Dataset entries

-=-=-=-=-

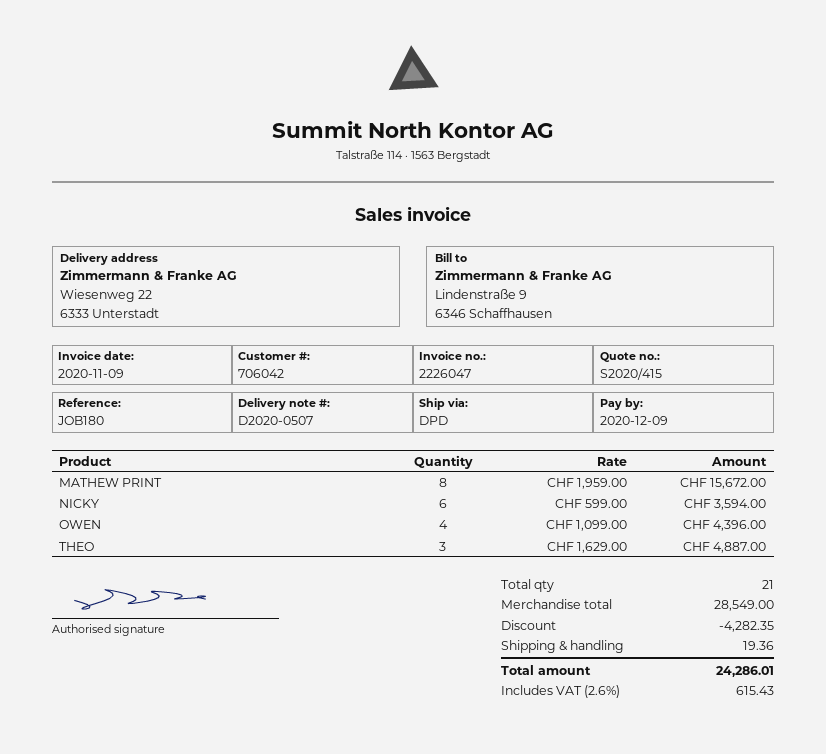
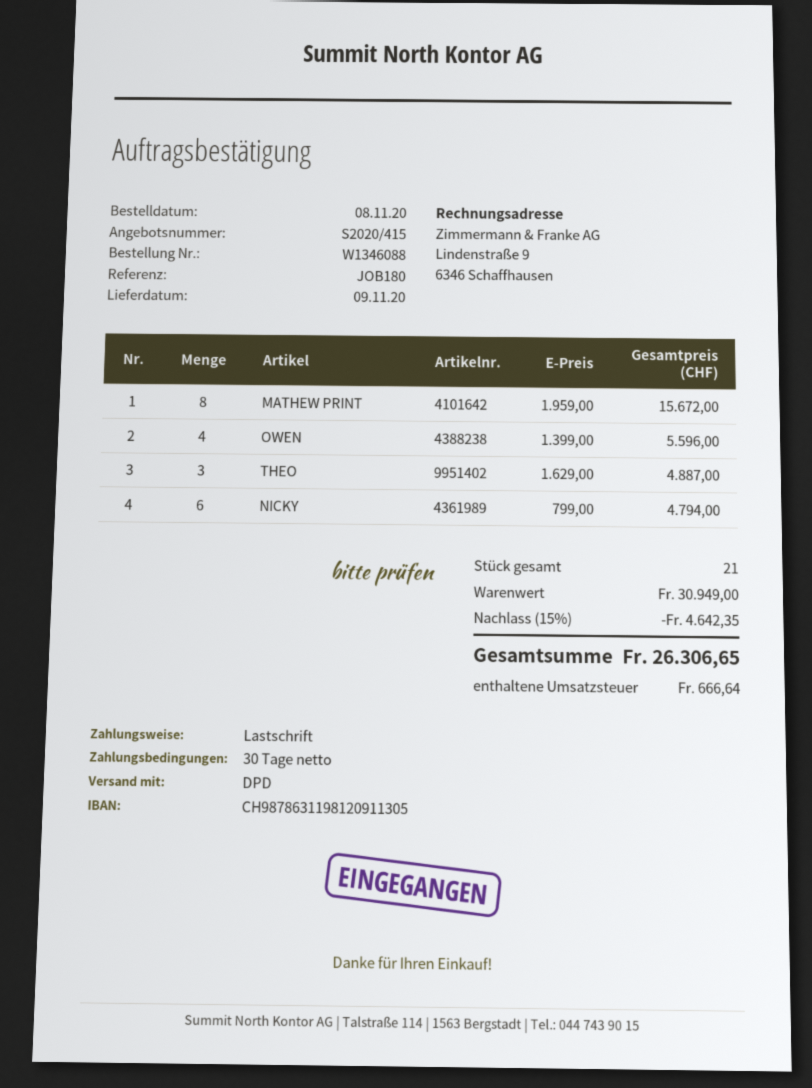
NICKY: 6 x 599.00 = 3594.00 -> 6 x 799.00 = 4794.00
OWEN: 4 x 1099.00 = 4396.00 -> 4 x 1399.00 = 5596.00
subtotal: 28549.00 -> 30949.00
discount: 4282.35 -> 4642.35
shipping: 19.36 -> none
tax: 615.43 -> 666.64
total: 24286.01 -> 26306.65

-=-=-=-=-

Required work: Only the last part of the entries above is needed: please copy the line with "subtotal: 28549.00 -> 30949.00" and each line after it exactly.

Solution:
subtotal: 28549.00 -> 30949.00
discount: 4282.35 -> 4642.35
shipping: 19.36 -> none
tax: 615.43 -> 666.64
total: 24286.01 -> 26306.65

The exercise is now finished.